Aim of the task:
Repeat the records exactly, minus the pictures.

Dataset records:
- - - - -

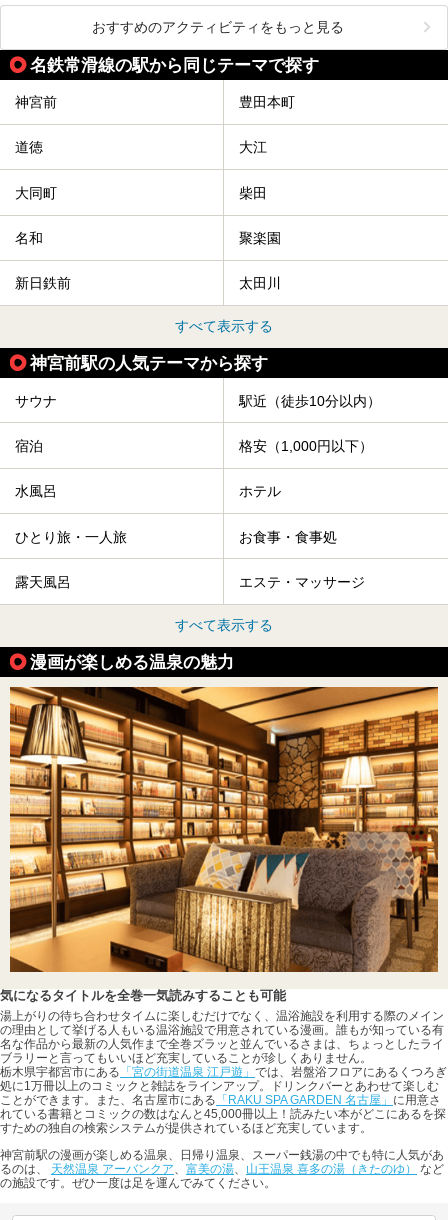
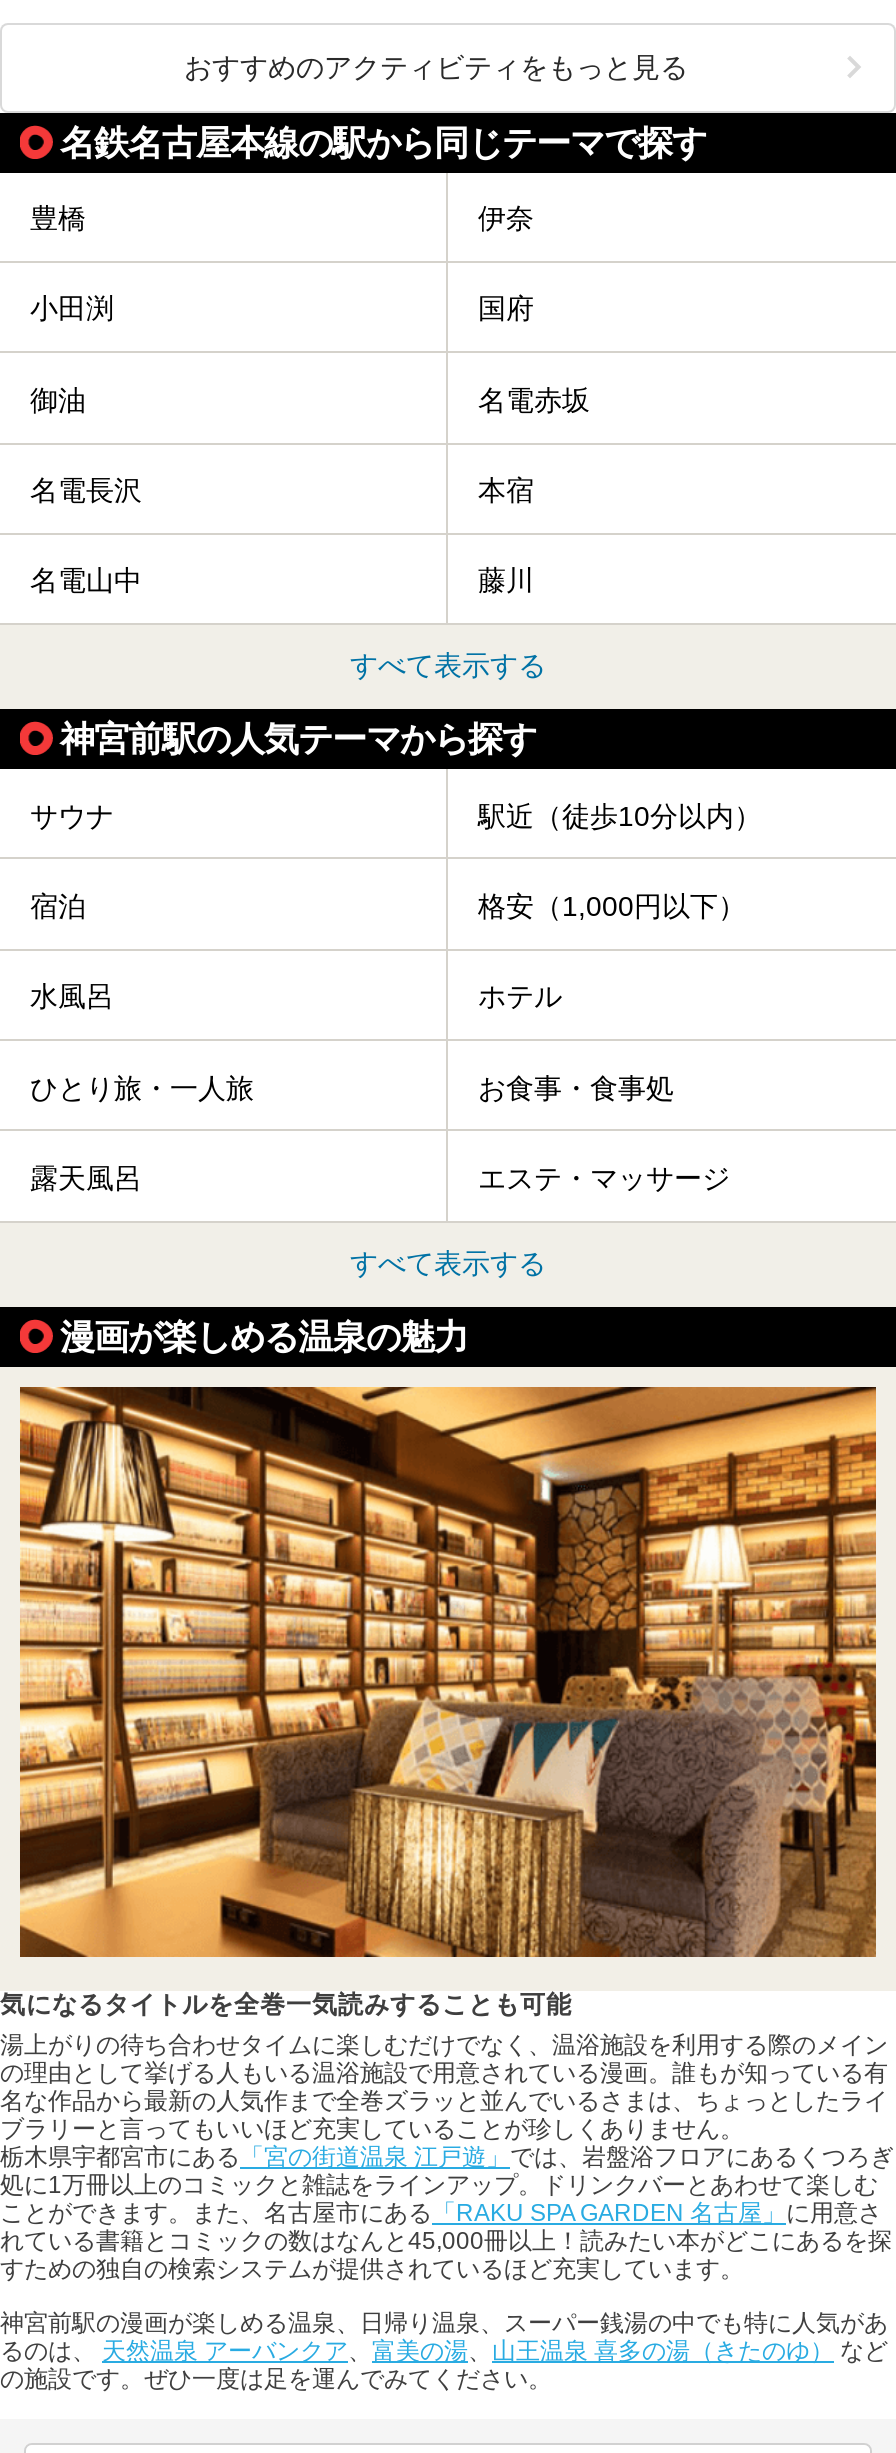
[30,55,319,75] 名鉄常滑線の駅から同じテーマで探す -> [60,122,706,162] 名鉄名古屋本線の駅から同じテーマで探す
[15,94,295,110] 神宮前 | 豊田本町 -> [30,202,534,234] 豊橋 | 伊奈
[15,140,267,156] 道徳 | 大江 -> [30,293,534,325] 小田渕 | 国府
[15,185,267,201] 大同町 | 柴田 -> [30,383,590,415] 御油 | 名電赤坂
[15,230,281,246] 名和 | 聚楽園 -> [30,474,534,506] 名電長沢 | 本宿
[15,276,281,292] 新日鉄前 | 太田川 -> [30,564,534,596] 名電山中 | 藤川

- - - - -

Worked solution:
[30,55,319,75] 名鉄常滑線の駅から同じテーマで探す -> [60,122,706,162] 名鉄名古屋本線の駅から同じテーマで探す
[15,94,295,110] 神宮前 | 豊田本町 -> [30,202,534,234] 豊橋 | 伊奈
[15,140,267,156] 道徳 | 大江 -> [30,293,534,325] 小田渕 | 国府
[15,185,267,201] 大同町 | 柴田 -> [30,383,590,415] 御油 | 名電赤坂
[15,230,281,246] 名和 | 聚楽園 -> [30,474,534,506] 名電長沢 | 本宿
[15,276,281,292] 新日鉄前 | 太田川 -> [30,564,534,596] 名電山中 | 藤川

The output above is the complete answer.